Why LlamaIndex Agents Lose Memory

LlamaIndex agents are designed to be stateless for simplicity and scalability. Each query() or chat() call is independent, which works great for one-shot questions but breaks conversational flows.

Consider this typical pattern:

from llama_index.core import VectorStoreIndex, SimpleDirectoryReader
from llama_index.core.agent import ReActAgent

# Load your data
documents = SimpleDirectoryReader("data").load_data()
index = VectorStoreIndex.from_documents(documents)

# Create agent
agent = ReActAgent.from_tools(index.as_query_engine())

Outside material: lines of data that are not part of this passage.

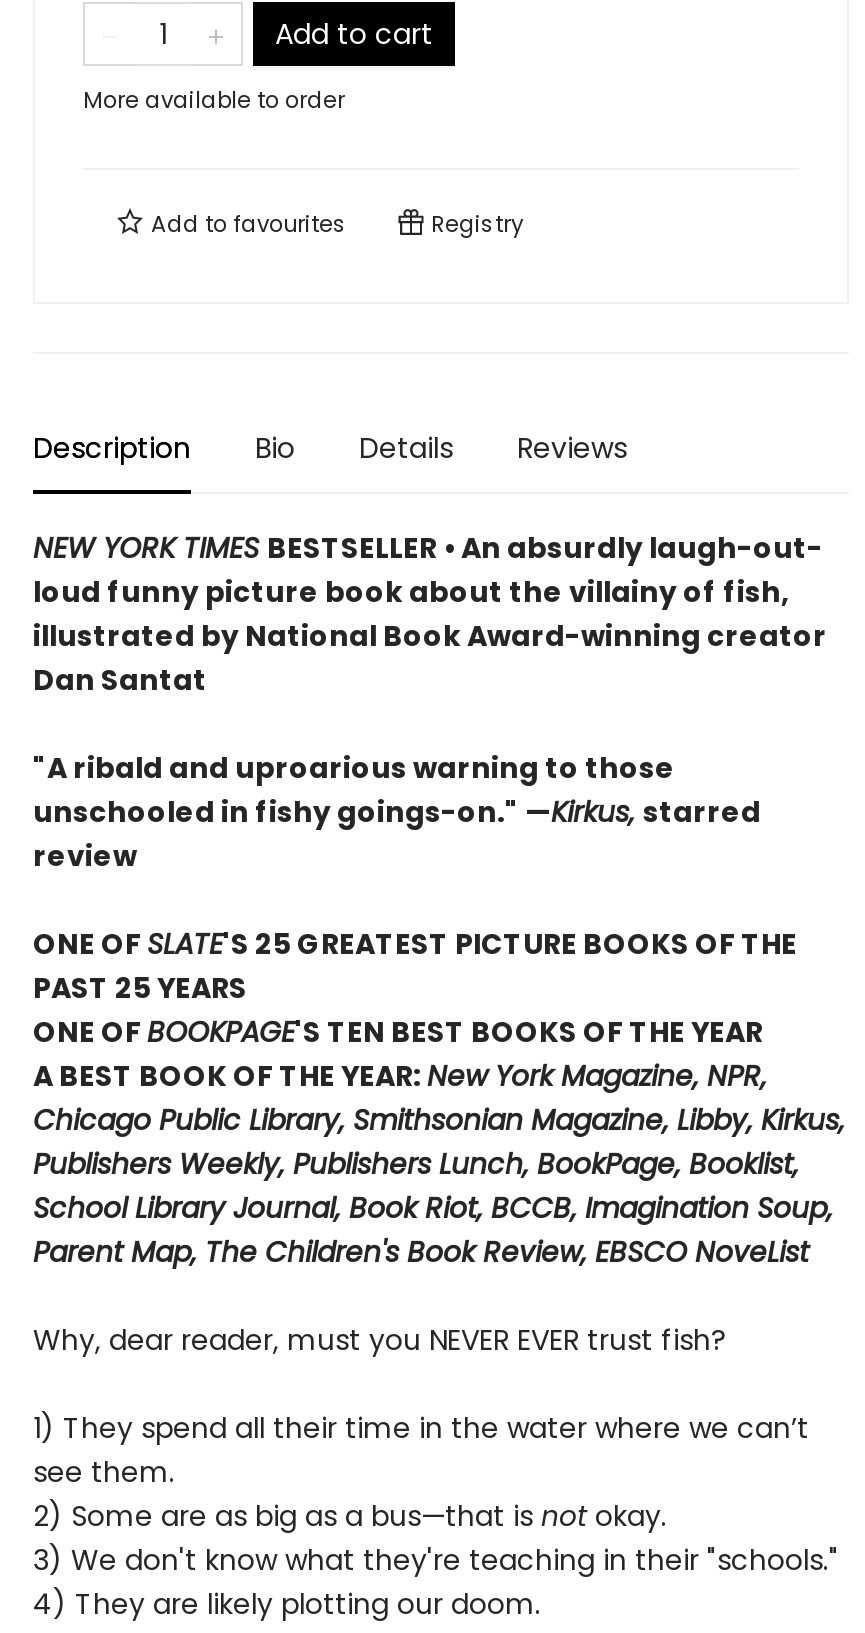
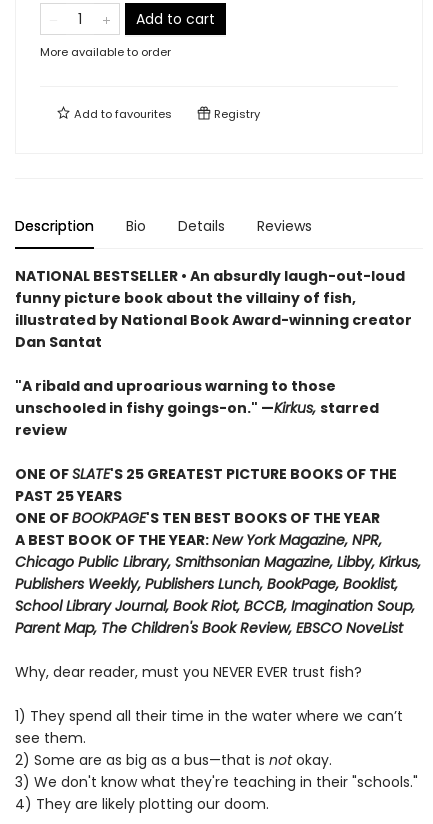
- NEW YORK TIMES BESTSELLER • An absurdly laugh-out-
- loud funny picture book about the villainy of fish,
+ NATIONAL BESTSELLER • An absurdly laugh-out-loud
+ funny picture book about the villainy of fish,
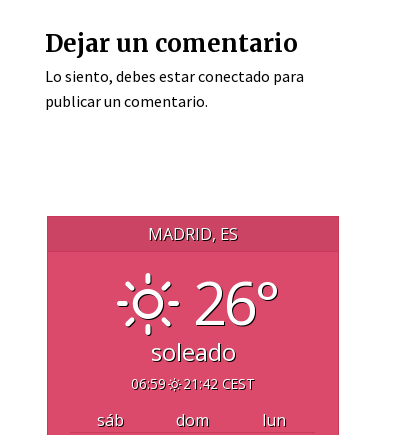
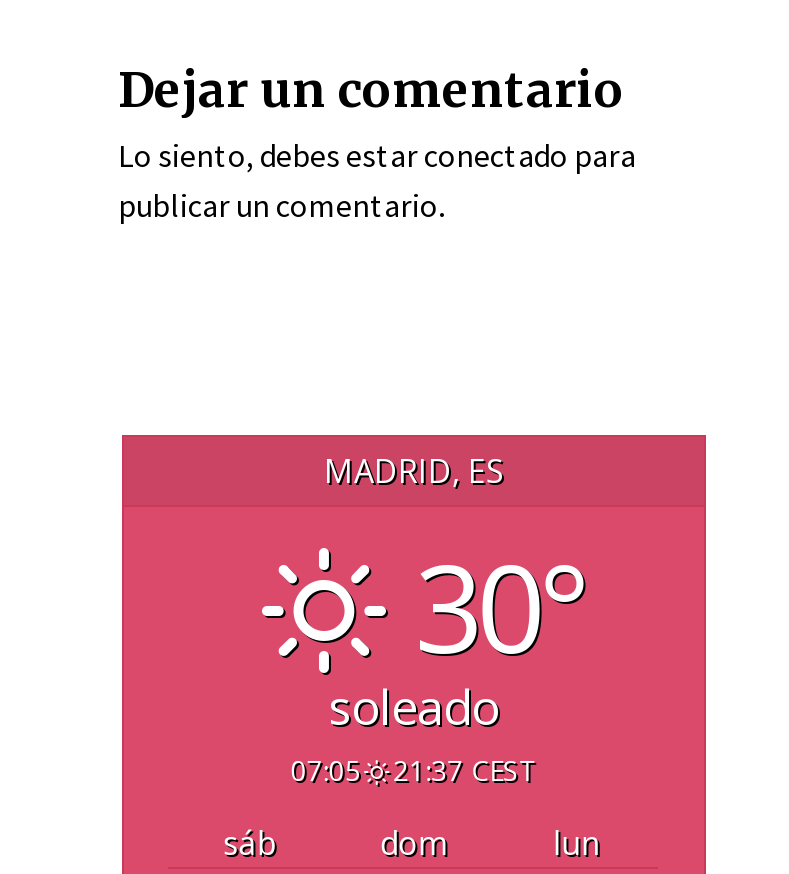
- 26°
+ 30°

- 06:59
+ 07:05

- 21:42 CEST
+ 21:37 CEST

# First conversation works
response1 = agent.chat("What's our Q1 revenue?")
print(response1)  # "Q1 revenue was $2.1M"

# But context is lost in follow-ups
response2 = agent.chat("What about Q2?")  
print(response2)  # Agent has no idea what "Q2" refers to

The agent answers the first question but loses context for "What about Q2?" because it doesn't persist the conversation history or learned context between calls.

The Fix: Add Persistent Memory

Install BotWire to add persistent key-value memory that survives across processes:

pip install botwire

Here's the same agent with persistent memory:

from llama_index.core import VectorStoreIndex, SimpleDirectoryReader
from llama_index.core.agent import ReActAgent
from botwire import Memory

# Initialize persistent memory with a namespace
memory = Memory("user-session-123")

# Load your data and create agent
documents = SimpleDirectoryReader("data").load_data()
index = VectorStoreIndex.from_documents(documents)
agent = ReActAgent.from_tools([index.as_query_engine()])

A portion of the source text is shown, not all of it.